▸ **ACTION ITEM**
How many lines in the records below contain the word "ARMS"? Answer with the number only.

▸ **SUPPLIED MATERIAL**
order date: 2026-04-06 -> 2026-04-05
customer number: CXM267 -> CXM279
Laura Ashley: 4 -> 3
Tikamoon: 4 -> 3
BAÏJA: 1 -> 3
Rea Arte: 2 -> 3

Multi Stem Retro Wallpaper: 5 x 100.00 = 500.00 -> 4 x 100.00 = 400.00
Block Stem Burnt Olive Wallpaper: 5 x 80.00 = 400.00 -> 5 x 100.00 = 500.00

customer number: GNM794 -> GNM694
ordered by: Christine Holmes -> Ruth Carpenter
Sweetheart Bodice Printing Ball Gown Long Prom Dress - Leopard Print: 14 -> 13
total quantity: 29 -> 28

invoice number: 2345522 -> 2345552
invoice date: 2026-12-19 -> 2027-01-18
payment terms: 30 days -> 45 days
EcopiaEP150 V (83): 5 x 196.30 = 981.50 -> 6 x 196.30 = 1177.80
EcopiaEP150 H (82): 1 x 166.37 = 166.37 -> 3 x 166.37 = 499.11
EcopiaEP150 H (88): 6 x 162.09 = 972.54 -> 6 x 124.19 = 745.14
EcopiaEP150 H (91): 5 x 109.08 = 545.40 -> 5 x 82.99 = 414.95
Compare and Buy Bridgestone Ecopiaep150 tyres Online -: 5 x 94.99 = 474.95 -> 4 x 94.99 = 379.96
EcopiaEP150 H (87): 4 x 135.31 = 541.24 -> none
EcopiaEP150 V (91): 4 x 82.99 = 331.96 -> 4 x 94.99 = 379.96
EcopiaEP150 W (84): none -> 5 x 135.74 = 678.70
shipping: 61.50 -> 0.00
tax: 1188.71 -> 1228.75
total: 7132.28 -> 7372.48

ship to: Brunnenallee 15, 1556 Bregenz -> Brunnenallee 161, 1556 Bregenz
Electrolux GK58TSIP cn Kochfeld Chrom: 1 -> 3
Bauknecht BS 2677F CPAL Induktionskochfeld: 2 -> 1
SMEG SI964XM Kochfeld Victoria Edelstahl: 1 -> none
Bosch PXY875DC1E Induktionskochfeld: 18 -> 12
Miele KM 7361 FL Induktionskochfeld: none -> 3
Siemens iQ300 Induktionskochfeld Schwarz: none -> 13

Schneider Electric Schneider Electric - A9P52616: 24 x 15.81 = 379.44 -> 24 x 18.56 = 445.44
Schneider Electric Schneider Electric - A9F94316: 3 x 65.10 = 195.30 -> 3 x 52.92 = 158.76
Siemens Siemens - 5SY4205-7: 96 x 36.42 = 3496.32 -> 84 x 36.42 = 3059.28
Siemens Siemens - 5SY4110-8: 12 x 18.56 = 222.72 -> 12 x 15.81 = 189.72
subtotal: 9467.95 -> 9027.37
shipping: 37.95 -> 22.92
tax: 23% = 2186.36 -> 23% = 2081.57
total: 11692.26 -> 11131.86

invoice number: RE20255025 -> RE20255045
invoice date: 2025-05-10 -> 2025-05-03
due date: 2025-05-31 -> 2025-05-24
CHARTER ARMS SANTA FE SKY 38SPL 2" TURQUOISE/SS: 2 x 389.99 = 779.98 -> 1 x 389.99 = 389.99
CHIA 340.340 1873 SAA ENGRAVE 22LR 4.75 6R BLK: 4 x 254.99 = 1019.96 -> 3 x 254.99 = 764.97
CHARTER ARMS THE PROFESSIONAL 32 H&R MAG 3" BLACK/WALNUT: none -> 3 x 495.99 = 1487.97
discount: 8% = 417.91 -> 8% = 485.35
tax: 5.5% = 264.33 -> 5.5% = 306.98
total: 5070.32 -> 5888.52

▸ **ANSWER AREA**
2